*** GIVEN RECORDS Section Begins ***

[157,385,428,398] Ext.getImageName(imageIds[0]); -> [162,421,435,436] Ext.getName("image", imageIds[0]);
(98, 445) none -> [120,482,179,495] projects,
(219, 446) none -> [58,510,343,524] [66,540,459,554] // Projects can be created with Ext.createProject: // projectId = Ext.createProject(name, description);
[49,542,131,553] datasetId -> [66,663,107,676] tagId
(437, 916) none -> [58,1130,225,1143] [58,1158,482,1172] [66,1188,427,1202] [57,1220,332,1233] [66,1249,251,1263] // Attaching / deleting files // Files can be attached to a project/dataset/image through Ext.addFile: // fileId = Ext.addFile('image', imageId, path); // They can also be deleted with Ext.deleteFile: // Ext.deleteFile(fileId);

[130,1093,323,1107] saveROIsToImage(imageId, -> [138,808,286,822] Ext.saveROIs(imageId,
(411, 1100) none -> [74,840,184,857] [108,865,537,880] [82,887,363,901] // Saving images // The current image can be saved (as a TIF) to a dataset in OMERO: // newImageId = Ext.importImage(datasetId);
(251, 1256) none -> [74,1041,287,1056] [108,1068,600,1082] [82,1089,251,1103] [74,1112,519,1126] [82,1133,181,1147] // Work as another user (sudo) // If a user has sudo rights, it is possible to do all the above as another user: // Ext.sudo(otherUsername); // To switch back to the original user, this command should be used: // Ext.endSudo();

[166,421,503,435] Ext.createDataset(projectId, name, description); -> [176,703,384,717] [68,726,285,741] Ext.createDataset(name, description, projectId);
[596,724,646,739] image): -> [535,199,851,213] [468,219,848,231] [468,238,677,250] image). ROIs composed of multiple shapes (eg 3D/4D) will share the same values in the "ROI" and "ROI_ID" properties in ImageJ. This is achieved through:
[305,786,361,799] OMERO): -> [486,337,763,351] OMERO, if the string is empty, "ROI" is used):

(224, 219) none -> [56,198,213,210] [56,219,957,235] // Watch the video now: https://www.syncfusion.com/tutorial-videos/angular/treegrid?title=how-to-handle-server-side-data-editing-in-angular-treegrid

*** GIVEN RECORDS Section Ends ***

**EXERCISE PROMPT**
Gather each line from the entries above that includes the word "OMERO".

**ANSWER TO THE PROBLEM**
(411, 1100) none -> [74,840,184,857] [108,865,537,880] [82,887,363,901] // Saving images // The current image can be saved (as a TIF) to a dataset in OMERO: // newImageId = Ext.importImage(datasetId);
[305,786,361,799] OMERO): -> [486,337,763,351] OMERO, if the string is empty, "ROI" is used):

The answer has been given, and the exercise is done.